The prospect of such a large surplus was unthinkable a year ago as the state’s economy still reeling from widespread business shutdowns and job cuts during the early months of the coronavirus outbreak across the country.

Republican Gov. Eric Holcomb ordered many state agencies to cut spending by 15%and Johnston said some economic forecasts didn’t project state tax revenues fully bouncing back until 2024.

Most of the spending cuts were rolled back and a state revenue forecast in April projected annual tax collections through June going up about 6%. But those collections went up by about one-third during May and June to give the state about $1.1 billion more than expected for just those two months.

Johnston said he anticipated that growth more like the 4% expected the next two years, although he didn’t guess when the pace would ratchet down.

“Eventually we will fall back into this sort of range that we do normally experience,” Johnston said. “So, the same uncertainty we had with how long we thought the adverse situation was going to occur.”
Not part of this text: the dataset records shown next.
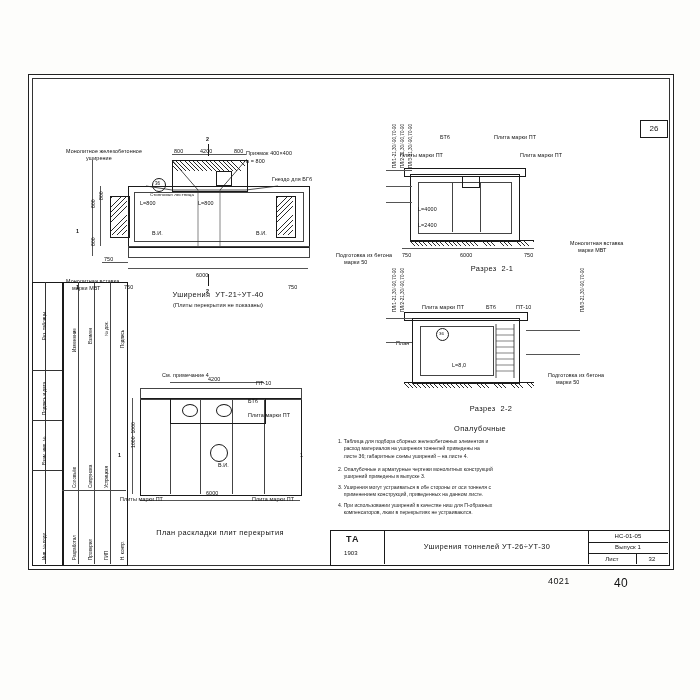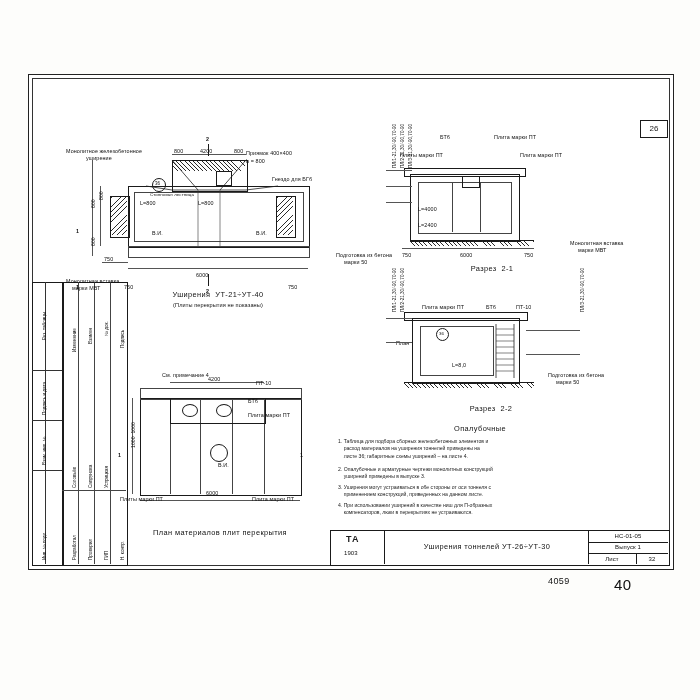--- a/index.html
+++ b/index.html
@@ -253,7 +253,7 @@
     <div class="lbl b" style="left:300px;top:452px;">1</div>
     <div class="vt" style="left:130px;top:448px;">1000  1000</div>
 
-    <div class="ttl c" style="left:124px;top:528px;width:192px;">План материалов плит перекрытия</div>
+    <div class="ttl c" style="left:124px;top:528px;width:192px;">План раскладки плит перекрытия</div>
   </div>
 
   <div>

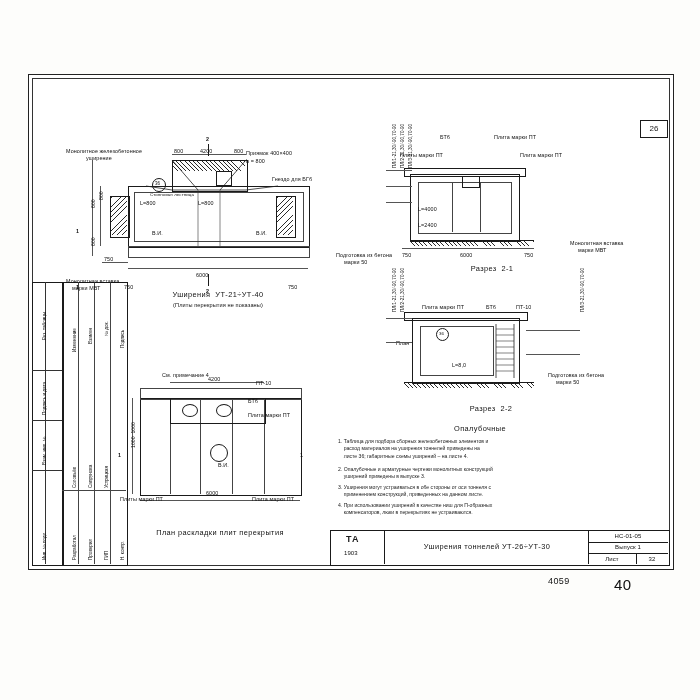--- a/index.html
+++ b/index.html
@@ -286,7 +286,7 @@
     <div class="lbl c" style="left:638px;top:556px;width:28px;font-size:6px;">32</div>
   </div>
 
-  <div class="ttl" style="left:548px;top:576px;font-size:9px;">4059</div>
+  <div class="ttl" style="left:548px;top:576px;font-size:9px;">4021</div>
   <div class="ttl" style="left:614px;top:576px;font-size:15px;">40</div>
 
 </div>

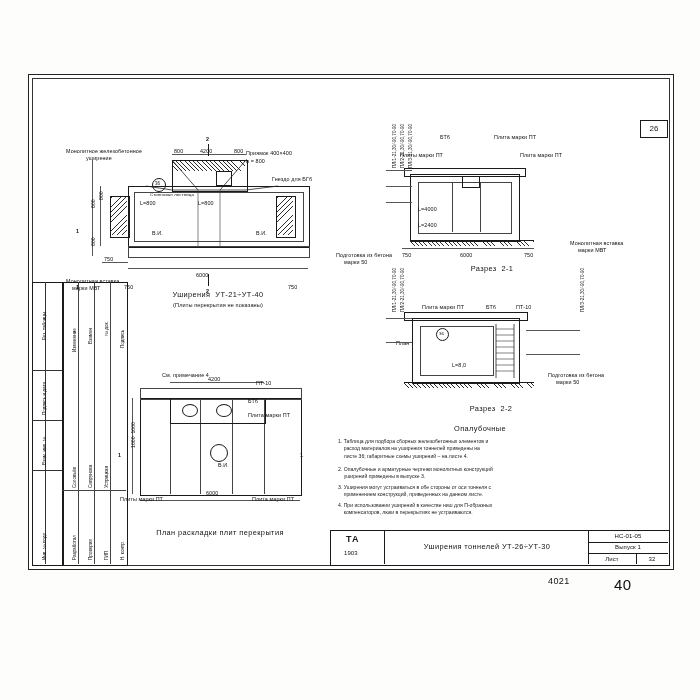--- a/index.html
+++ b/index.html
@@ -287,7 +287,7 @@
   </div>
 
   <div class="ttl" style="left:548px;top:576px;font-size:9px;">4021</div>
-  <div class="ttl" style="left:614px;top:576px;font-size:15px;">40</div>
+  <div class="ttl" style="left:614px;top:576px;font-size:12px;">40</div>
 
 </div>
Holcomb and the Republicans who dominate the Legislature didn’t plan on hitting the level of nearly $3.4 billion in reserves to trigger the refund. The new state budget approved in April took steps such as directing $600 million in the unexpected revenue toward a teacher pension fund and $110 million toward early payoffs of construction project loans.

Along with the $545 million to the refund, an equal amount will be deposited in a teacher pension fund. That will still leave projected reserves of nearly $3.2 billion a year from now.

Republican House Speaker Todd Huston said the tax collections were a sign of a strong state economy.

“As I’ve said before, we’re going to jump at the chance to explore sustainable tax cuts and reforms next session,” Huston said in a statement. “It’s critical for us to build on this record-breaking momentum and continue to do what’s right by taxpayers.”

Democrats credited pandemic relief spending supported by President Joe Biden and the Democratic-controlled Congress for the state’s improved finances.

Rep. Greg Porter of Indianapolis, the top Democrat on the House Ways and Means Committee, said that even after the refund “Indiana will still be left with an embarrassment of riches that could be better used to help our state’s human infrastructure.”